Is that the same reason why most suppliers sell the incorrect 2ga. battery cable size? I'd rather pay more and get the right thing.
1 gauge is the min. you should be using 1/0 (0)gage is better. I know Langs sell proper size cables The other competetor shows in his catalog 2/0 (00)cables but its actually 2 gauge they don't know the difference
1/0 Gauge was the original Ford size and 2/0 Gauge is 10 % better yet.
1/0 Gauge is also more difficult to find.
My T was turning over and starting with 2 Gauge cable, but barely turning and showing 4.2 volts getting to the starter terminal while cranking.
I replaced the cables with 2/0 Gauge and now it starts like it is doing a compression start or almost immediately.
I buy the cable at a boat store by the ft.
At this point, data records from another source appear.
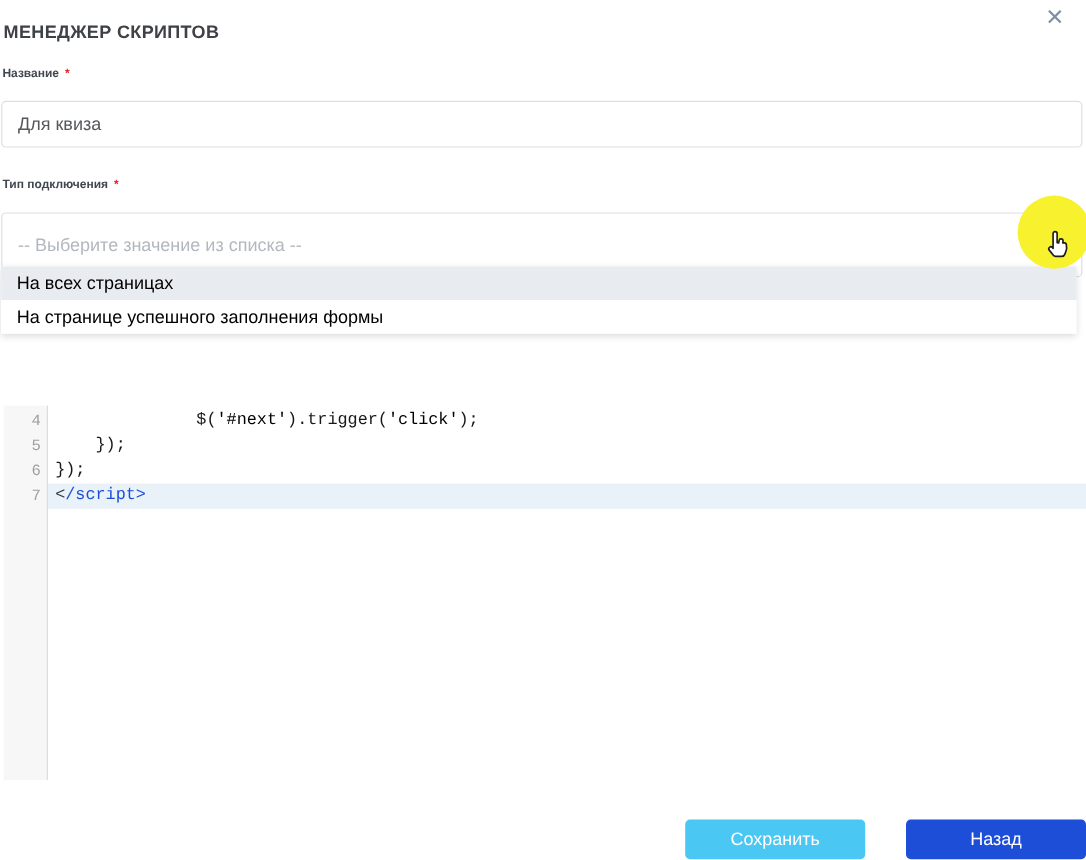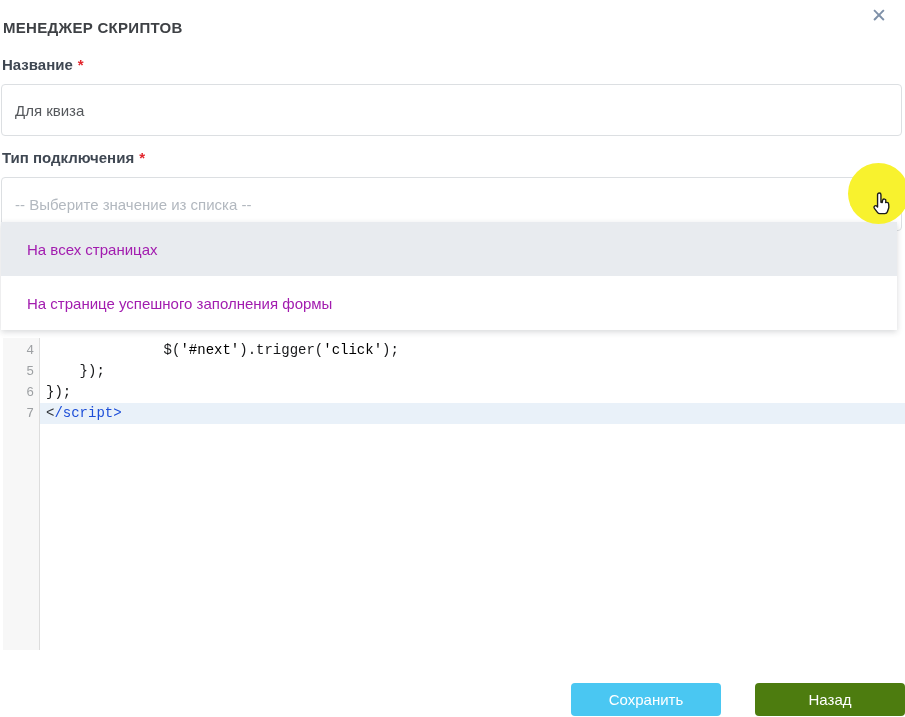--- a/index.html
+++ b/index.html
@@ -14,47 +14,47 @@
     font-size:15px; font-weight:bold; color:#3e4145; letter-spacing:.3px;
   }
   .close-btn {
     position:absolute; left:866px; top:2px; width:26px; height:26px;
     display:flex; align-items:center; justify-content:center;
     font-size:19px; color:#7e90a8; cursor:pointer; user-select:none;
   }
 
   
   .field-label {
-    position:absolute; font-size:15px; font-weight:bold; color:#3f4752;
+    position:absolute; font-size:10px; font-weight:bold; color:#3f4752;
   }
   .label-name { left:2px; top:56px; }
   .label-type { left:2px; top:149px; }
   .req { color:#e2262d; margin-left:5px; font-weight:bold; }
 
   .text-input {
-    position:absolute; left:1px; top:84px; width:901px; height:52px;
+    position:absolute; left:1px; top:84px; width:901px; height:39px;
     box-sizing:border-box; border:1px solid #dcdfe2; border-radius:4px;
     padding:0 13px; font-size:15px; color:#55585c; background:#fff; outline:none;
     font-family:"Liberation Sans", sans-serif;
   }
 
   .select-box {
     position:absolute; left:1px; top:177px; width:901px; height:54px;
     box-sizing:border-box; border:1px solid #dcdfe2; border-radius:4px;
     background:#fff; display:flex; align-items:center; padding:0 13px;
     font-size:15px; color:#b2b8bf; cursor:pointer;
   }
 
   .dropdown-panel {
     position:absolute; left:1px; top:222px; width:896px; background:#fff;
     box-shadow:0 2px 6px rgba(40,45,55,.18); z-index:5;
   }
   .option {
-    height:54px; display:flex; align-items:center; padding:0 26px;
-    font-size:15px; color:#a21caf; cursor:pointer; background:#fff;
+    height:28px; display:flex; align-items:center; padding:0 13px;
+    font-size:15px; color:#000000; cursor:pointer; background:#fff;
   }
   .option.highlighted { background:#e8ebef; }
 
   
   .editor {
     position:absolute; left:3px; top:338px; width:902px; height:312px;
     font-family:"Liberation Mono", monospace; font-size:14px; z-index:1;
     background:#fff;
   }
   .editor-gutter {
@@ -83,21 +83,21 @@
   }
   .cursor-icon { position:absolute; left:868px; top:189px; width:30px; height:30px; z-index:10; }
 
   
   .btn {
     position:absolute; top:683px; width:150px; height:33px; border:none;
     border-radius:4px; color:#ffffff; font-size:15px; cursor:pointer;
     font-family:"Liberation Sans", sans-serif;
   }
   .btn-save { left:571px; background:#4ac7f2; }
-  .btn-back { left:755px; background:#4d7c0f; }
+  .btn-back { left:755px; background:#1d4ed8; }
 </style>
 </head>
 <body>
 
 <div class="modal-title">МЕНЕДЖЕР СКРИПТОВ</div>
 <div class="close-btn">✕</div>
 
 <div class="field-label label-name">
   <span>Название</span><span class="req">*</span>
 </div>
Shop around
Rj&L Automotve Fasteners sells 1/0 and 2/0 cotton covered braided battery cable.
My Local NAPA store is also a welding supply, truck and heavy equipment parts supply. Out here in the sticks you have to cover many bases. They really do make good cables and hydraulic hoses. PK
I've built a couple of electric car conversions and more recently converted my 30' sailboat from diesel to electric power. My main battery pack is 48V and I run the system at more than 100A for an hour at a time. My main cables are 2/0 and I bought a large cable crimper a ways back, here's a link to the same crimper, http://www.jamestowndistributors.com/userportal/show_product.do?pid=11284. None of the EV guys solder their cable lugs, a proper crimp will make a much better and long lasting connection than soldering. In an EV, the current can be 400A at 144V for more than a minute. A Model T cable has a much easier life, they will probably survive even an inferior soldered lug without failure. But why chance it, do it right and crimp it.
Anybody local (in SoCal) is welcome to borrow my crimper if they need it. And I get all my cable and lugs at genuinedealz.com, great product, good prices, free shipping and no tax. No affiliation, just a satisfied customer.
Before you spend too much money, how does it work with the 12 volt cables? If it works fine as is, then a replacement may not be necessary.
alot of the 12v cables are 4gauge so beware on what you are buying.
Ted, It might hold up for a short time but one day when it has to be cranked a little more than a quick start, then you will have wished you bought the proper cable.